For these dogs, it’s best to supervise them while they are playing and discourage them from doing things that might result in eye damage, such as sniffing around thorn bushes or provoking cats.
Also, if you are going on a road trip with your canine buddy, don’t let him stick his head out of the window while your car is moving. A lot of things can happen if you let your dog do this, one of which is that dirt, debris, and foreign bodies can easily enter his eyes.
When it comes to pink eyes, pet owners should not resort to home remedies, especially if the cause has not been properly identified.
To ensure that your efforts in helping your pup recuperate will bear positive results, it’s best to seek veterinary advice right away the moment you notice symptoms resembling pink eye or any eye infection. When left untreated or treated incorrectly, pink eye can cause permanent eye damage to your dog. So, it’s something that every pet parent should not take lightly.
Will pink eye in dogs go away on its own?

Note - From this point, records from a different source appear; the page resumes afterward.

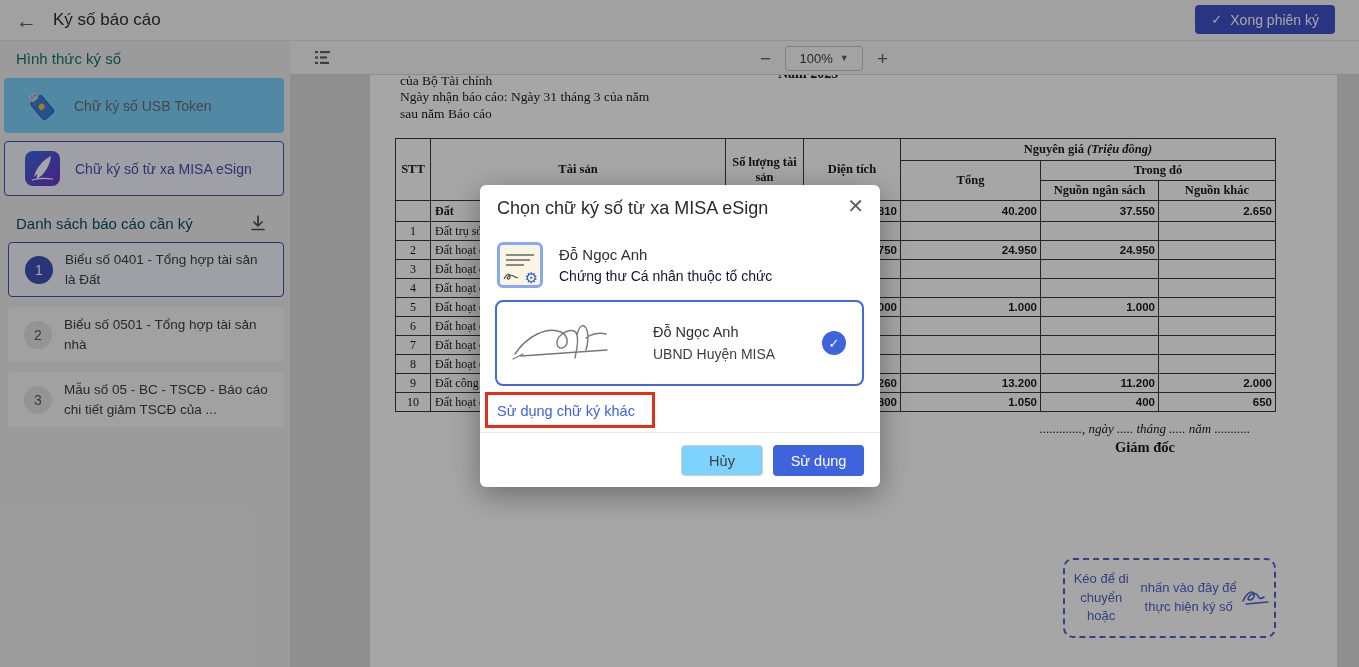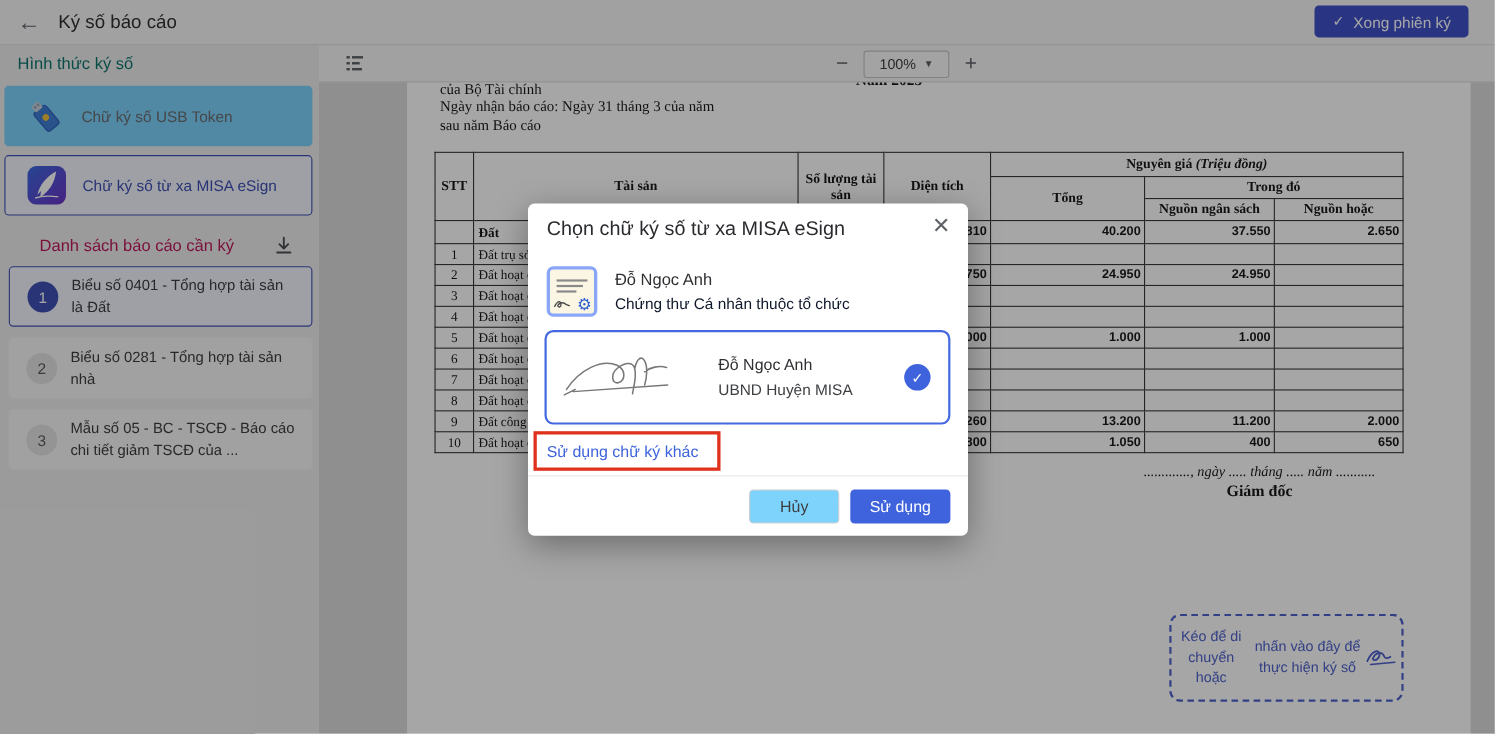"Nguồn hoặc" th { text: hoặc -> khác }
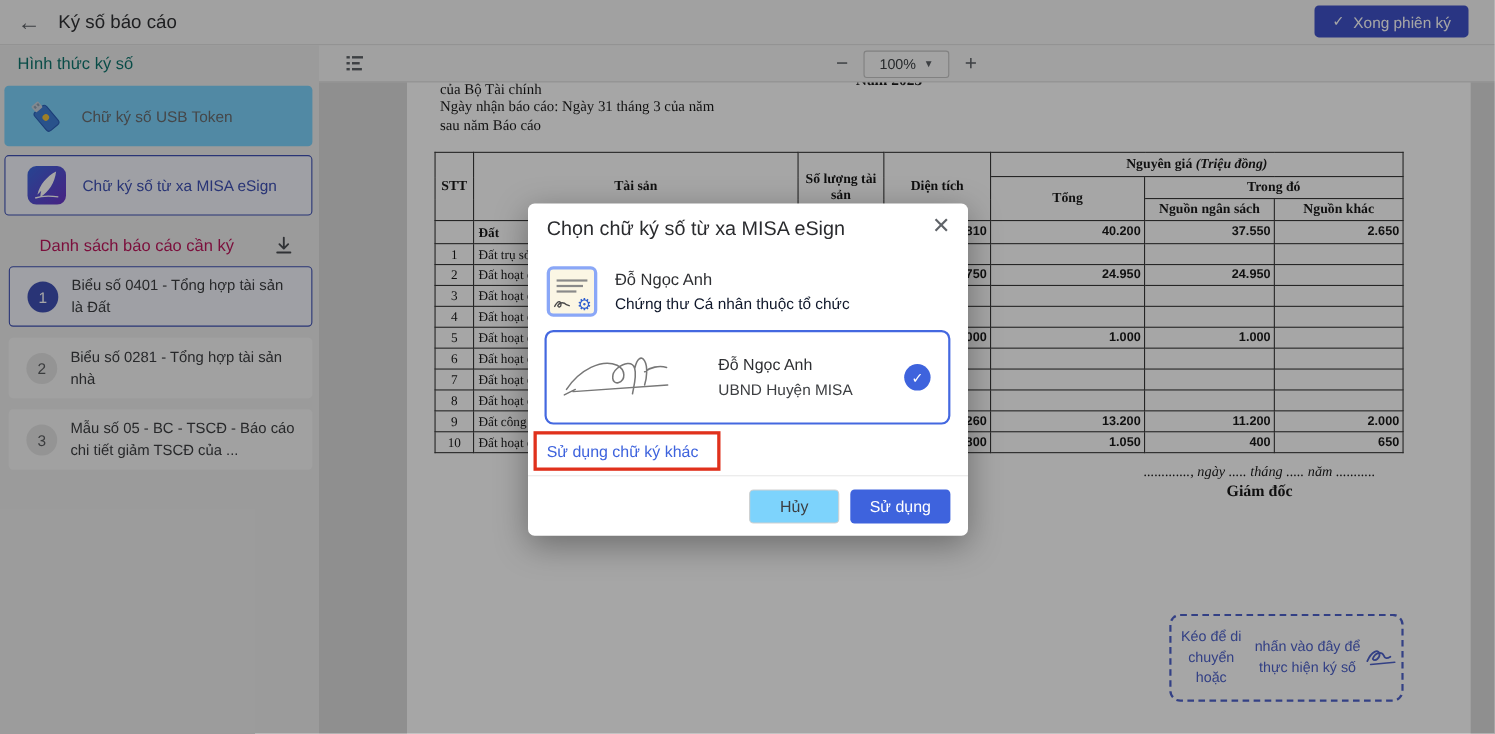"Danh sách báo cáo cần" .sb-header2 .t { color: #be185d -> #0c4a6e; margin-left: 20px -> none }
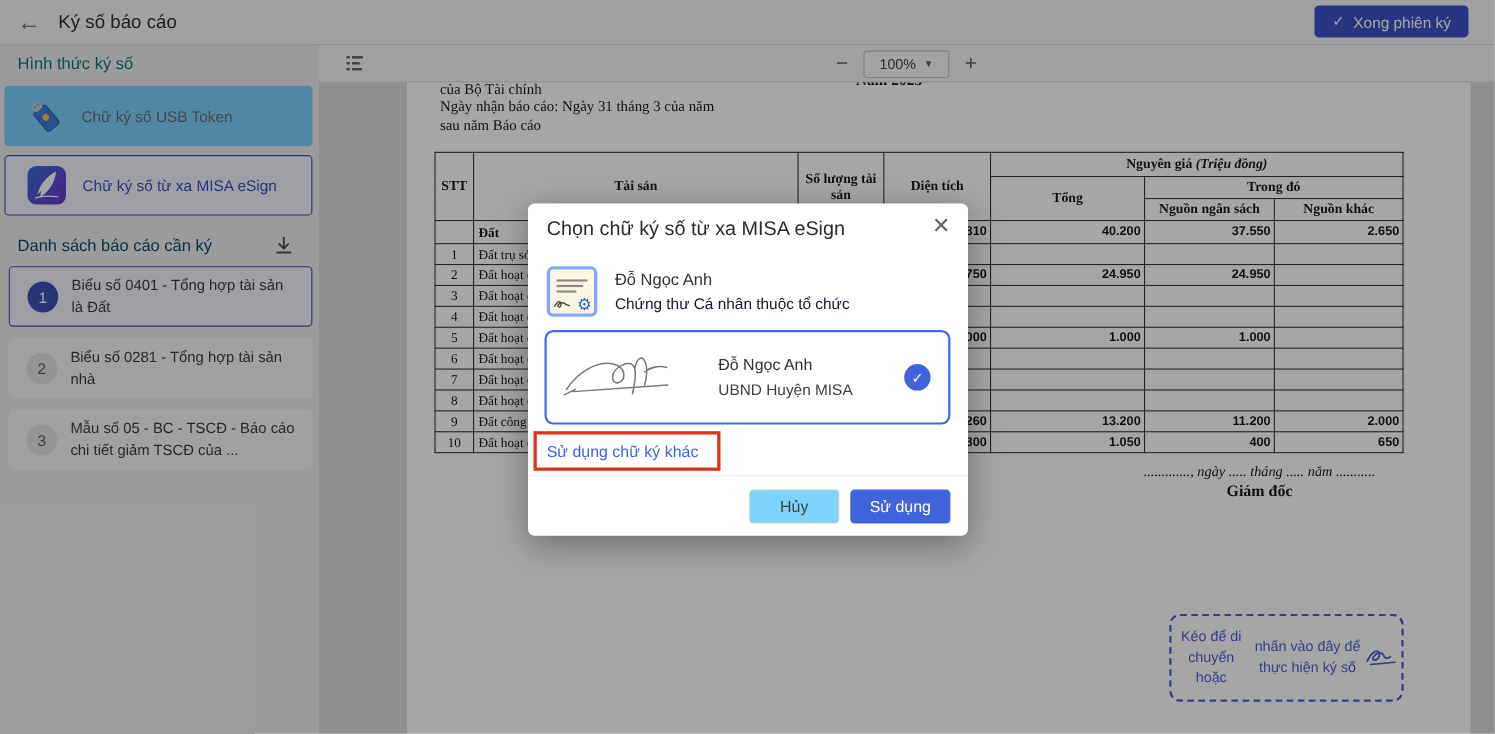"Biểu số 0281 - Tổng" div.report-label { text: 0281 -> 0501 }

While non-infectious conjunctivitis is not a serious condition in and of itself, it won't clear up on its own without treatment, and it may point to a more serious health problem that needs to be addressed. Additionally, if left untreated, your dog could sustain a permanent eye injury or even vision loss.
Do I need to take my dog to the vet for pink eye?
Certain causes of pink eye may require other treatments, such as medications or surgical procedures. While it might be tempting to try home remedies to treat your dog's conjunctivitis at home, this is not a good idea, and it is absolutely worth it to take your dog to a veterinarian to get a diagnosis first.
Does Benadryl help conjunctivitis in dogs?
Depending on their diagnosis and symptoms, some pups may need additional support with oral medications. Common examples include an antihistamine like Benadryl for conjunctivitis due to seasonal allergies, or a dog-safe pain medication to relieve eye pain.
Is pink eye from poop?
You CAN get pink eye from poop. Poop — or more specifically, the bacteria or viruses in poop — can cause pink eye. According to the Centers for Disease Control and Prevention (CDC) , if your hands contain fecal matter and you touch your eyes, you can get pink eye.